This must be part of the mechanism that controls the water in the temple. I wonder if this is the only one… or if there are more down there through the doors...
Link turned, and saw another metal chest in the corner.
Zelda hovered in something like a void. She was neither awake nor sleeping and she could still faintly hear the humming of the bowl and the Zora Queen's chanting as she descended deeper into herself.
Down...
Down...
Down… She floats above the ground, once again in the white flowered field her mind has taken her in previous dreams. She is close once more to the swirling golden glow that haunts this place. It speaks.
"Are you ready now… Zelda?" It asks her.
She reaches for it and suddenly the two are one.

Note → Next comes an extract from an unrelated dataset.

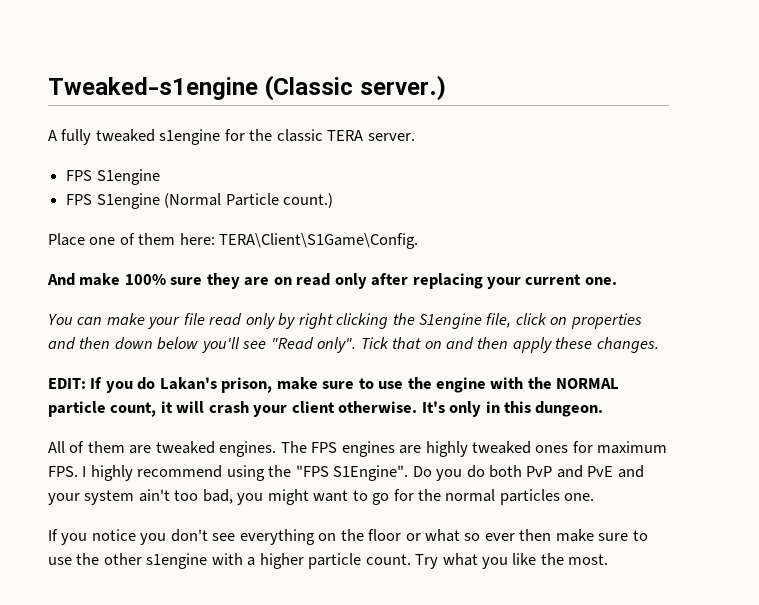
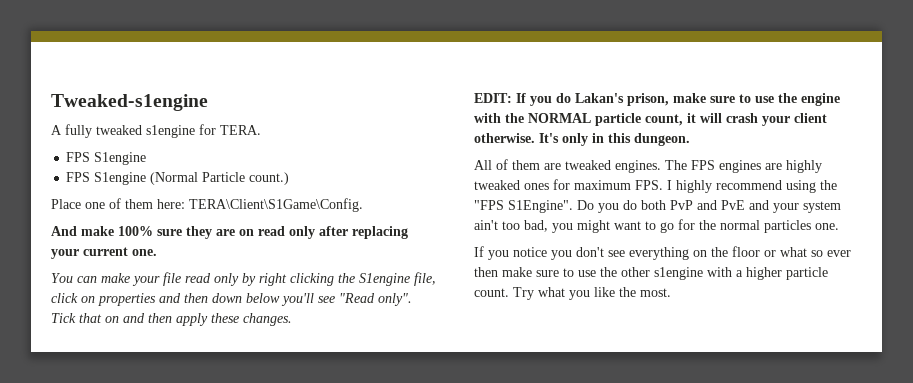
[264,75,446,101] (Classic server.) -> (208, 102) none
[249,129,415,142] the classic TERA server. -> [220,125,261,135] TERA.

She sees a burning field strewn with the charred and bloodied bodies of her people. She seems to drift gracefully along and recognizes that she is no longer a physical being but some type of spirit as she moves about the melee. The enemy pelts the bastion of the castle with flaming balls of wood and tar. There are so many dead she cannot count them. Her presence seems to draw the monsters back as she somehow redirects their fire and holes are rent into the earth as the hordes fall helplessly into them. In spite of this, she is calm. She passes seeing life and death as the second self of the same entity. She has become an element. She can see without end all points in time and space far beyond her waking comprehension. She can feel the struggles of her knight and the approaching of the Demon King. She knows the knight will hold him off long enough; that he will weaken the demon, and that the knight will certainly die. And so, she shields what's left of her people from the flames and blades of the enemy. Though an individual's death is inevitable, in nature as well as war, the survival of her people is another matter entirely. Suddenly she is everywhere and nowhere as the earth cracks across with a loud shuttering groan. The lone, battered castle rips away from the land and floats upward and into the sky. Then she deals with him. Wounded by the efforts of the knight and the destruction of his forces, she pushes him like a stake into the ground and seals him away. After this she finds her knight. She becomes fleshly again as she comes to him. As she had when she'd spoken with him after his long imprisonment; when she had presented him with the holy blade she had crafted for him, and only him. She is saddened to see that he has already gone. He lies in pale repose, in a crimson pool upon a rock of the land he had so dearly loved. His fingers still rest lightly at the hilt of the sword. She feels something stir in her at the sight of him. She kneels beside the knight and pulls his fragile, mortal body into her arms. She had wished for some parting words with him, she had known him for so long, had seen into the richness of his soul. As he lies cold in her arms, she weeps.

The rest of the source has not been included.